There was a downpour that evening as I was about to end my shift as a census enumerator. I found myself at a house in the middle of nowhere at the end of a long gravel driveway. There was a man hanging out in his garage drinking. He had a full bar out there complete with bar stools and a couch. Several guns were on display on the wall behind him.
As I approached he told me I should take off my mask because they didn’t believe in wearing masks. I hesitated. The census told us if we did not wear a mask on the job we would be fired. It wasn’t as if the guy would be calling me in to report me though. I honestly didn’t even know how I felt about having to wear a mask. I just did it because I had to. I admit that I am a big time rule follower, something I both love and hate about myself.
All these thoughts were whirling around my mind as I hesitated. I was not afraid. But I didn’t know this man. I was at his house. He had been drinking and was very blunt as I stepped out of my car into the pouring rain. Things could go very bad and I was alone with him out in the middle of nowhere.

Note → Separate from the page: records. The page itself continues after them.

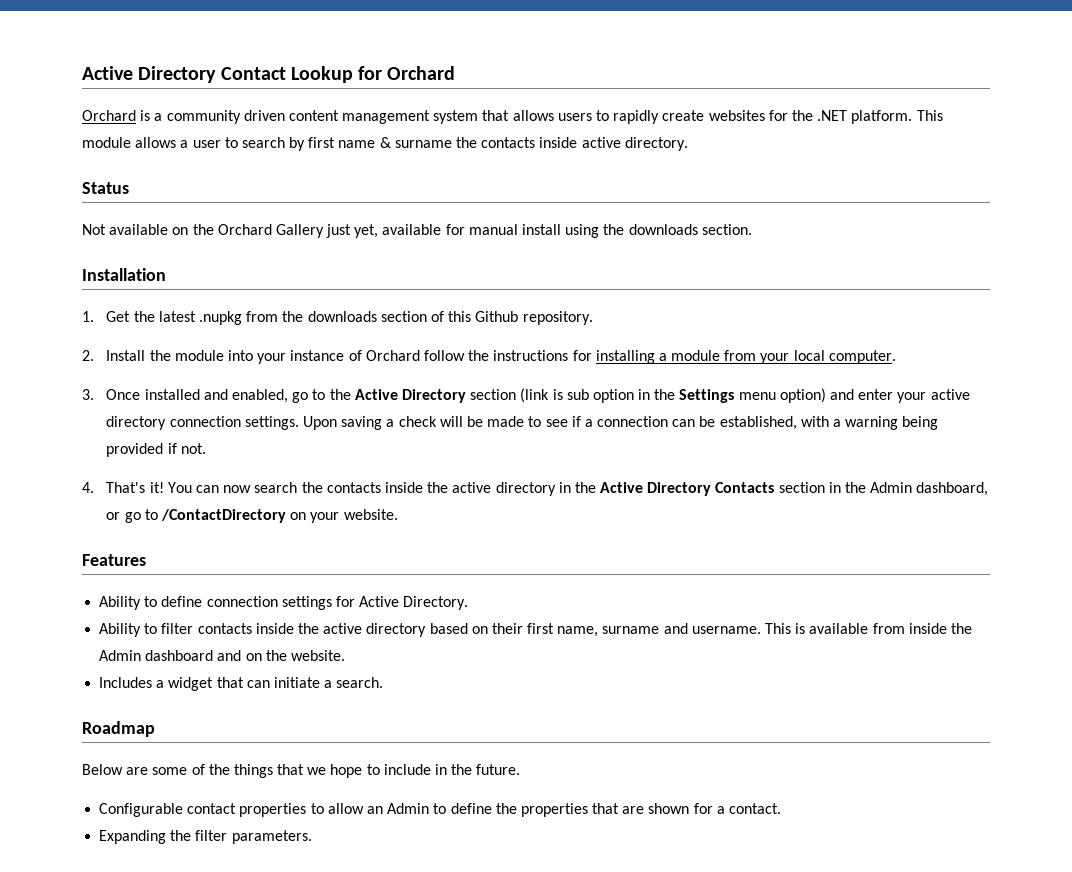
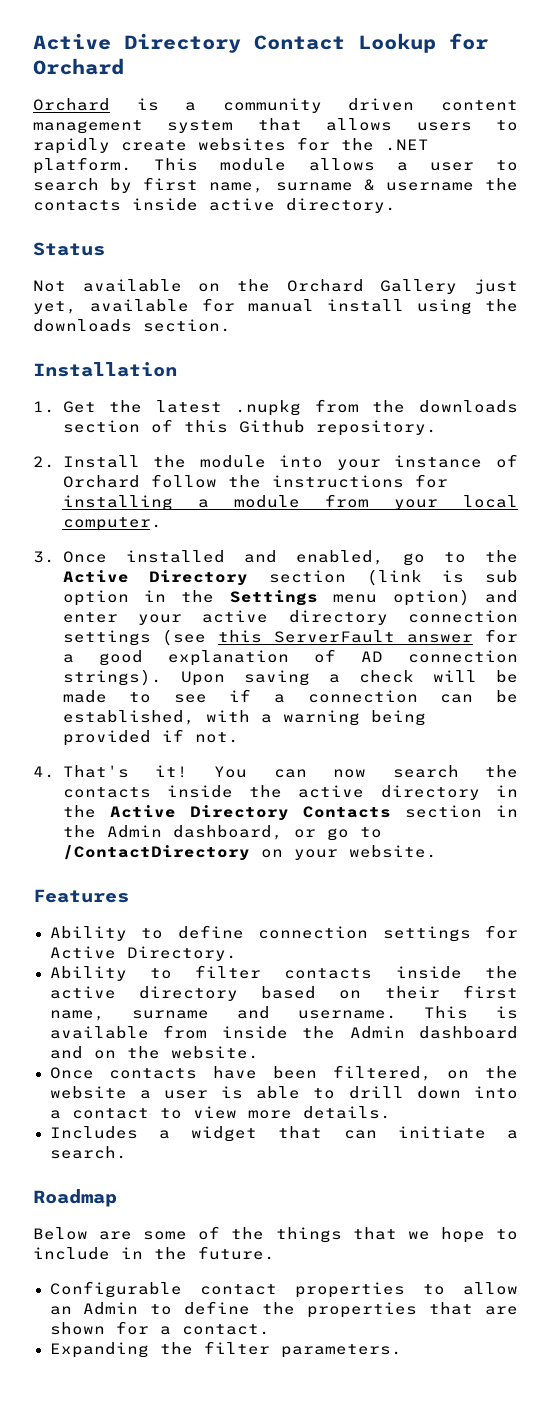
- This module allows a user to search by first name & surname the contacts inside active directory.
+ This module allows a user to search by first name, surname & username the contacts inside active directory.
- 3. Once installed and enabled, go to the Active Directory section (link is sub option in the Settings menu option) and enter your active directory connection settings.
+ 3. Once installed and enabled, go to the Active Directory section (link is sub option in the Settings menu option) and enter your active directory connection settings (see this ServerFault answer for a good explanation of AD connection strings).
+ Once contacts have been filtered, on the website a user is able to drill down into a contact to view more details.

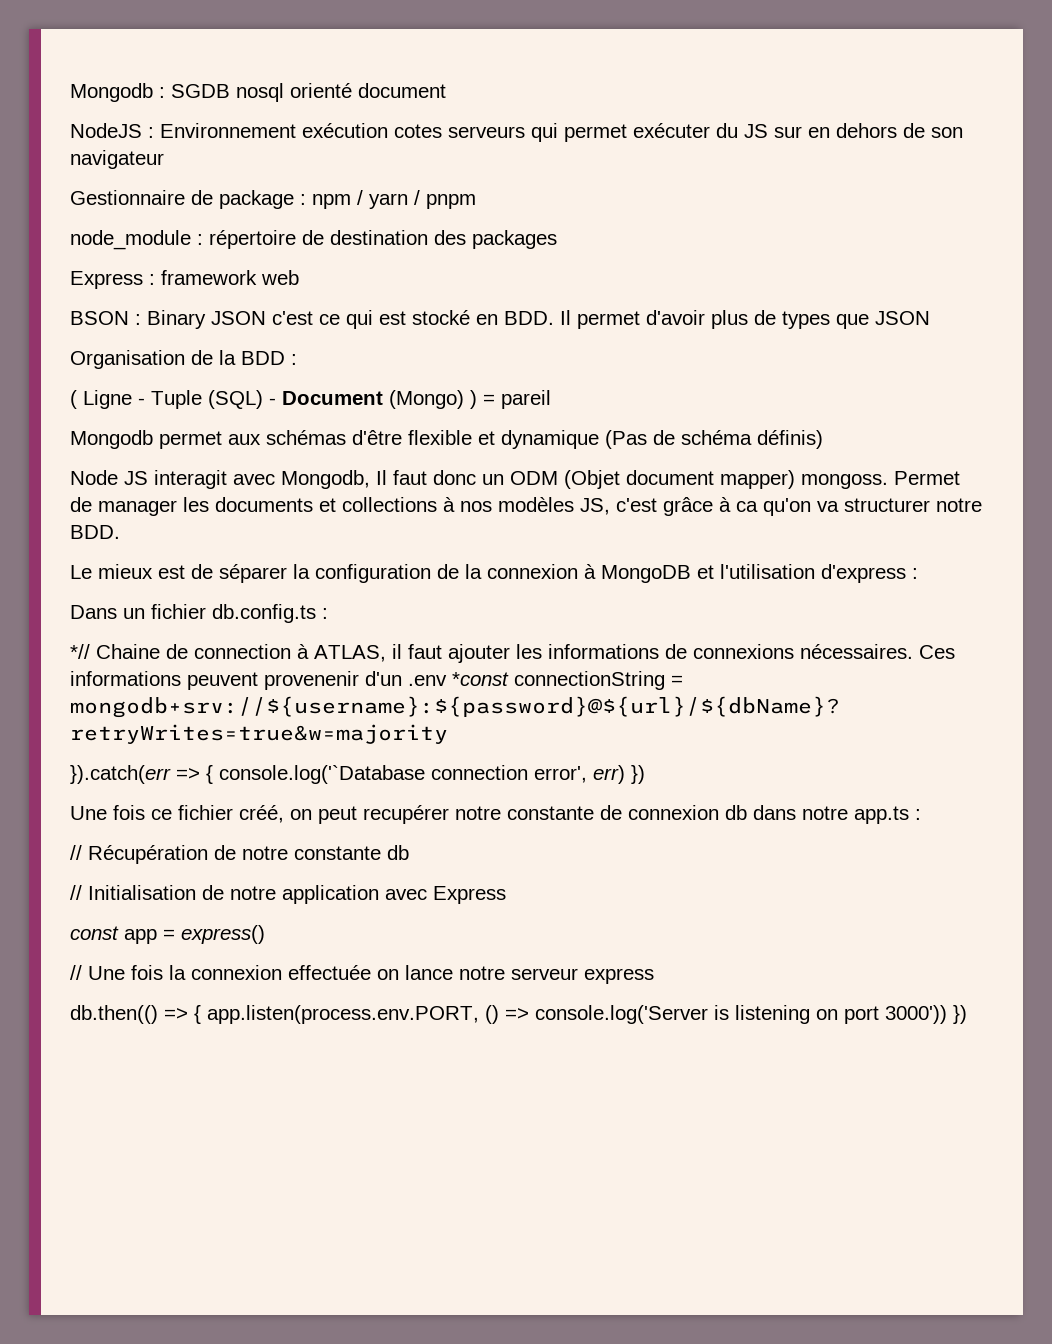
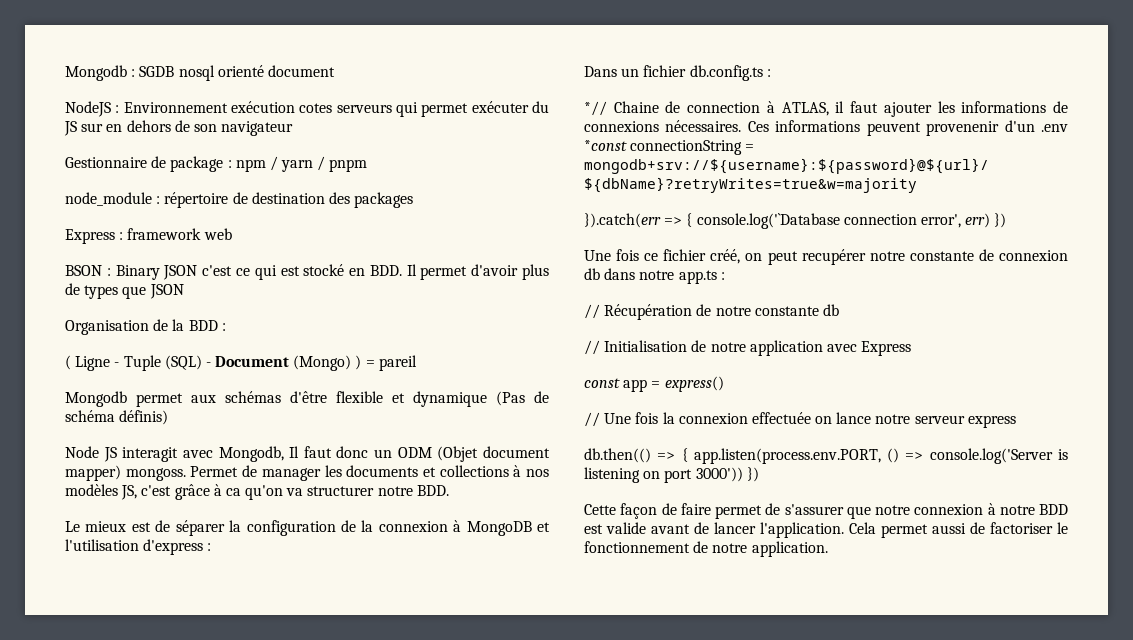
+ Cette façon de faire permet de s'assurer que notre connexion à notre BDD est valide avant de lancer l'application. Cela permet aussi de factoriser le fonctionnement de notre application.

I felt like I was being tested. If I failed the test, I would need to take it again or they would send someone else back. The guy asked me if I was some sort of liberal or something. I told him I was not and took off my mask. I tried to find the common ground between us to reach him.
I noticed the man had a puppy that was very well behaved. I asked him a few questions and complimented him about his dog. I finally passed the test. He invited me inside to sit down, but not on the couch because that was the dog’s bed. He said I could if I wanted to but I would get full of fur. He completed the questionnaire and bid me a good evening.
Thankfully with this job I worked with my people from my culture. I knew how to handle the situation whereas an outsider might have freaked out by the outliers. I don’t feel like I compromised my beliefs in any way. But I did break the rules to complete a case.
It was never as easy as walking up to a stranger’s door and having them give me their personal information. You really had to think quick on your feet and be prepared for anything. But most importantly, they needed to feel like they could connect with and trust me.
2 thoughts on “An extreme outlier”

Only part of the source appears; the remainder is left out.